If two people were drowning and all you knew was that one of them had a higher IQ, should you save that one? A consequentialist would presumably say “yes”, on the grounds that the one with the higher IQ would be likely to do more good and less harm during the rest of his life. I’m inclined to agree, though I don’t think an answer of “you should be indifferent” is completely indefensible. It’s certainly more defensible than in the Hitler case.
Nevertheless, tweaking the set-up slightly shows there’s nothing particularly special about intelligence. If two people were drowning and one of them had a slightly higher IQ but the other was a lot more hard-working, which one should you save? Arguably the other. If two people were drowning and one of them had a slightly higher IQ but also happened to be a serial killer, which one should you save?

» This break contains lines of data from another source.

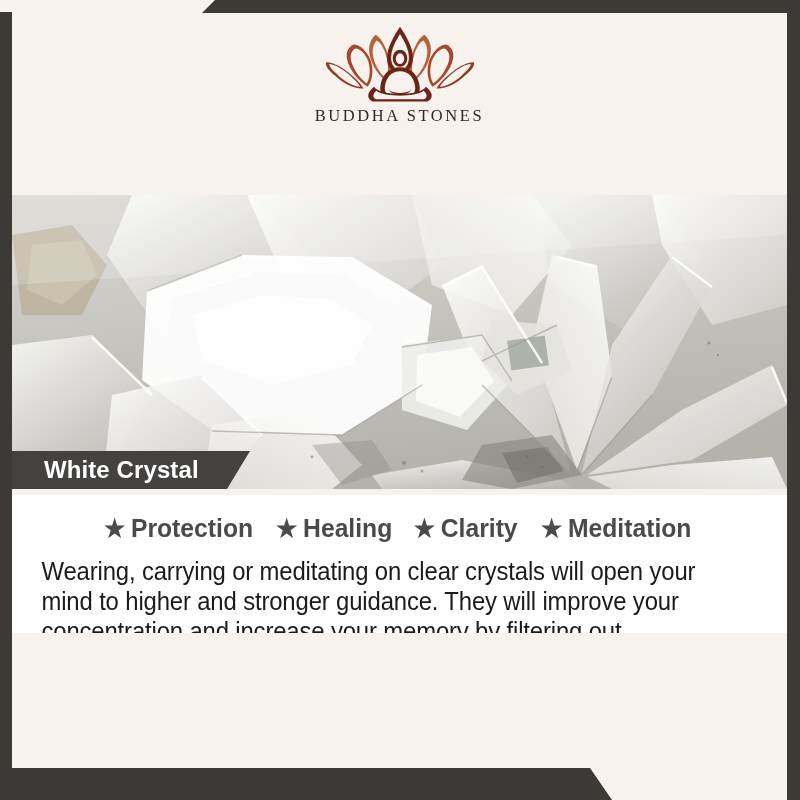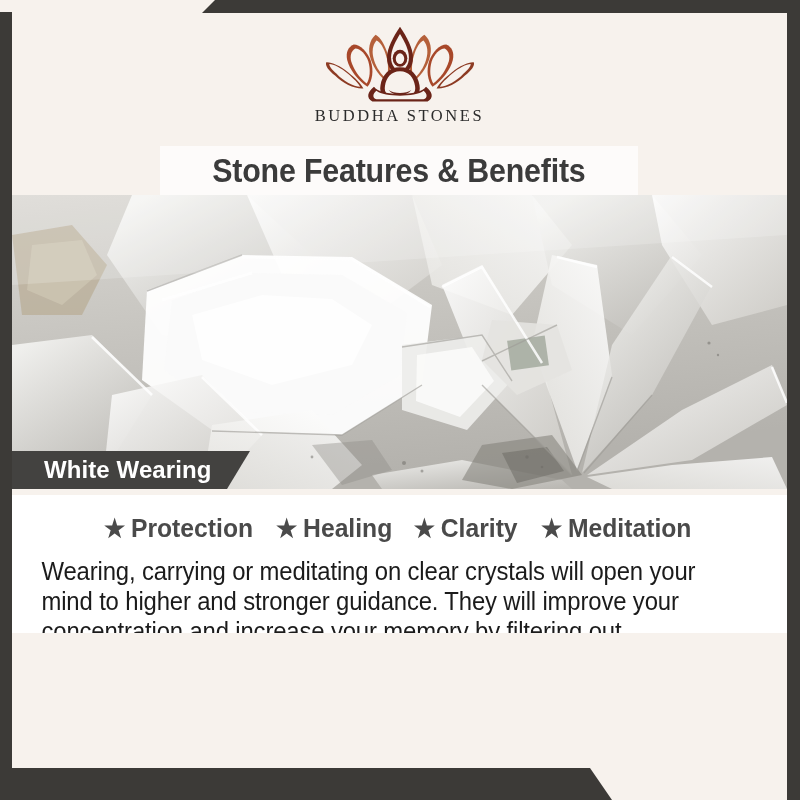--- a/index.html
+++ b/index.html
@@ -232,23 +232,20 @@
             <path d="M68 76 C60 82 58 90 66 94 L134 94 C142 90 140 82 132 76 C124 88 76 88 68 76 Z" fill="#6b2418"></path>
             <path d="M71 81 C66 85 66 90 71 91.5 L129 91.5 C134 90 134 85 129 81 C119 89 81 89 71 81 Z" fill="#f7f2ed"></path>
 
             <path d="M86 80 C92 85 108 85 114 80 C108 88 92 88 86 80 Z" fill="#6b2418"></path>
           </g>
         </svg>
       </span>
       <div class="logo-word">BUDDHA STONES</div>
     </div>
 
-    <div class="title-band">
-      <span class="title-text">Stone Features &amp; Benefits</span>
-    </div>
 
     <div class="photo">
       <svg viewBox="0 0 775 294" preserveAspectRatio="none" xmlns="http://www.w3.org/2000/svg">
         <defs>
           <linearGradient id="gBg" x1="0" y1="0" x2="0.3" y2="1">
             <stop offset="0" stop-color="#d9d7d2"></stop>
             <stop offset="0.5" stop-color="#c6c4bf"></stop>
             <stop offset="1" stop-color="#b4b2ad"></stop>
           </linearGradient>
           <linearGradient id="gC1" x1="0" y1="0" x2="1" y2="1">
@@ -331,21 +328,21 @@
           <circle cx="530" cy="272" r="1.3"></circle>
           <circle cx="300" cy="262" r="1.4"></circle>
           <circle cx="697" cy="148" r="1.6"></circle>
           <circle cx="706" cy="160" r="1.2"></circle>
         </g>
 
         <path d="M0 0 L775 0 L775 40 L0 90 Z" fill="#ffffff" opacity="0.18"></path>
       </svg>
 
       <div class="stone-banner">
-        <span class="stone-name">White Wearing</span>
+        <span class="stone-name">White Crystal</span>
       </div>
     </div>
 
     <div class="content">
 
       <div class="benefits">
         <span class="benefit">
           <span class="star">★</span>
           <span>Protection</span>
         </span>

Again, the other.
This thought experiment is useful for illustrating that humans differ in moral worth – but that’s all. It doesn’t show that IQ is the same as moral worth any more than it shows being hard-working is the same as moral worth.
When it comes to groups, the notion of moral worth becomes even muddier and, I would argue, non-sensical. Let’s say that individuals who score higher on traits that predict pro-social behaviour do have greater moral worth, all else being equal. Then, yes, the average amount of moral worth will differ between groups.
However, this does not mean there’s such a thing as “group-level moral worth”. It simply means that averages exist.
One group cannot be said to have more or less moral worth than another because moral worth is a function of the actions taken by individual agents. A group is not an agent that can be responsible, and hence blameworthy, for particular actions. If several individuals work together in pursuit of some immoral scheme (as the Nazi leaders did), each is responsible for his own participation; there is no “group responsibility”.
What’s more, race would in this case be only one of many ways of classifying individuals. For example, you could divide the population into IQ deciles and say that the top decile had the greatest average moral worth. In fact, you could divide it into an arbitrarily large number of quantiles and in each case say the top one had the greatest average moral worth. Doing so would not be particularly illuminating.
While people differ in moral worth, the mere fact that someone has a high IQ does not guarantee he is of great moral worth (a mass murderer with a high IQ is of little or none). It may be reasonable to argue that, all else being equal, higher IQ equates to greater moral worth – though this is true of all socially valued traits, so there’s nothing special about intelligence.
If the traits that predict pro-social behaviour vary among individuals, one can compare averages for different groups. Yet such comparisons do not imply there’s such thing as “group-level moral worth”. A virtuous person from a group with a low average is still virtuous and hence of elevated moral worth.
Overall then, Murray is right. IQ is not the same as moral worth and it’s a mistake to treat it as such.